Mihalj Kečkeš

Personal information
- Date of birth: 24 September 1913
- Place of birth: Subotica, Austro-Hungary
- Date of death: 31 December 1985 (aged 72)
- Position(s): Midfielder

Senior career*
- Years: Team / Apps / (Gls)
- Bačka 1901
- SAND
- 1936–1937: ŽAK
- 1937–1939: Jedinstvo Belgrade
- Partizan Subotica

International career
- 1937–1938: Yugoslavia / 2 / (0)

Managerial career
- Partizan Subotica
- Radnički Bajmok
- Solid

= Mihalj Kečkeš =

Serbian/Yugoslav footballer

Mihalj Kečkeš (Михаљ Кечкеш; 24 September 1913 – 31 December 1985) was a Yugoslav footballer.

==Playing career==
===Club===
Born in Subotica in 1913, then still within Austro-Hungary, he was a midfielder and he begin his career playing in FK Bačka 1901. He also played with the other two pre-World War II Yugoslav First League clubs from Subotica, SAND and ŽAK before signing with Jedinstvo Belgrade.

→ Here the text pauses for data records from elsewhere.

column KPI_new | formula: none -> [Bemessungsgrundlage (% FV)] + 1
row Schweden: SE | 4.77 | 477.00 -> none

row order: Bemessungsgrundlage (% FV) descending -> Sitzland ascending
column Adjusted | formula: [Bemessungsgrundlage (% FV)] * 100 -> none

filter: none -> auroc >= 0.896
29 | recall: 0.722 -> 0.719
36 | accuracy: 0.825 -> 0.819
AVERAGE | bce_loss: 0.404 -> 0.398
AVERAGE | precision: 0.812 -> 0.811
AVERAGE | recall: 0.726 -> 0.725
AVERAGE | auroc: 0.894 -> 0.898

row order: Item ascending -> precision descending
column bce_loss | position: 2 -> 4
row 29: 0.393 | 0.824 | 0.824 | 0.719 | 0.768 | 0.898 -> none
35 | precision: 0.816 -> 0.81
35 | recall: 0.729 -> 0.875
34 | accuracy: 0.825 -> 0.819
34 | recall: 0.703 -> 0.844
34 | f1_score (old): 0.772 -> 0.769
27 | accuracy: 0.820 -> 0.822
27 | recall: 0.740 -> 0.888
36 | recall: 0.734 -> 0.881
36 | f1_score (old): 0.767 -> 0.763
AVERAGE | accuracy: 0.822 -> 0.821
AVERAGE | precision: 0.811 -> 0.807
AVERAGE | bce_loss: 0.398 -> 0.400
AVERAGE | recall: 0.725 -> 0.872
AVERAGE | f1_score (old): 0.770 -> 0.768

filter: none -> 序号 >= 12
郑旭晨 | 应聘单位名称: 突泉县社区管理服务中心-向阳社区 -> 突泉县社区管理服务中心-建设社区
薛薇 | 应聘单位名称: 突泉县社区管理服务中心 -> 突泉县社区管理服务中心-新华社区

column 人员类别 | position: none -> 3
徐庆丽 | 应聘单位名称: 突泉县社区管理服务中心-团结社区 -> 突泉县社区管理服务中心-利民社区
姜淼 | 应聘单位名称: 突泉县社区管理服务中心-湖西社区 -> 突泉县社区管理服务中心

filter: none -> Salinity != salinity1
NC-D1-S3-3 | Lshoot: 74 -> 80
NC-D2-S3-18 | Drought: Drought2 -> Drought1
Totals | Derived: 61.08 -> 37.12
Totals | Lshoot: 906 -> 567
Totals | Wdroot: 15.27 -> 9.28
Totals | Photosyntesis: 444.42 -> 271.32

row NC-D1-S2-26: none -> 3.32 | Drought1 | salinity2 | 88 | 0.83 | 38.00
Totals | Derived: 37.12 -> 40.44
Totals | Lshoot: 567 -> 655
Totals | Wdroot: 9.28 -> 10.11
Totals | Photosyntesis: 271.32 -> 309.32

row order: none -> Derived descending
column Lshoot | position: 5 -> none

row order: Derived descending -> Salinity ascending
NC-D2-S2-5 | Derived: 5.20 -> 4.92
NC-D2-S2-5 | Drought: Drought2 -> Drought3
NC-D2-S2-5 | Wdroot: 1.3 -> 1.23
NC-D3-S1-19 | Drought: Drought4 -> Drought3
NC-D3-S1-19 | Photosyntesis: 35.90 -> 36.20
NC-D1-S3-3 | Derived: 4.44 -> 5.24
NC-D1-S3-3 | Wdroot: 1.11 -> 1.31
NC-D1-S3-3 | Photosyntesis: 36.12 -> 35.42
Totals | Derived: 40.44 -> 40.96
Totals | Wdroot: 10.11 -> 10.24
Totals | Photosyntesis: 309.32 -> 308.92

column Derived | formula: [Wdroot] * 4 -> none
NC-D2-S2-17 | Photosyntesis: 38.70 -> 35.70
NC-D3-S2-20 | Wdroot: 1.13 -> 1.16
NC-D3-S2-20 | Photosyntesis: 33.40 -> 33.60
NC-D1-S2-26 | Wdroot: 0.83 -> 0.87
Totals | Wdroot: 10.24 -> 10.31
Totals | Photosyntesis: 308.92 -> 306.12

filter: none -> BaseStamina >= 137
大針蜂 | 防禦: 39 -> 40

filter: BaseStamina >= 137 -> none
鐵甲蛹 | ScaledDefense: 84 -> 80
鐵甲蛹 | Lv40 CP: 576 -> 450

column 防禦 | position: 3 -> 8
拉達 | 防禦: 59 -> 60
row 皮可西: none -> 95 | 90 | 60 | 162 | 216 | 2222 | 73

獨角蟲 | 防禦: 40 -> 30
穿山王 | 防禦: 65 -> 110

In January 1937 there was a conflict between ŽAK and Jedinstvo because both clubs had registered the player at the Football Association of Yugoslavia which decided that his registration for Jedinstvo was the valid one.

===International===
After moving to Jedinstvo he became Yugoslavia national team player, having played two matches for the national team, one in 1937 and another one in 1938.

==Coaching career==
After retiring he became a coach in his hometown city of Subotica, where he died in 1985. He was among the founders of FK Partizan Subotica in 1948 and a coach and a player in the club. He was also coach at FK Radnički Bajmok and FK Solid. He is sometimes referred to as Mihajlo Kečkeš.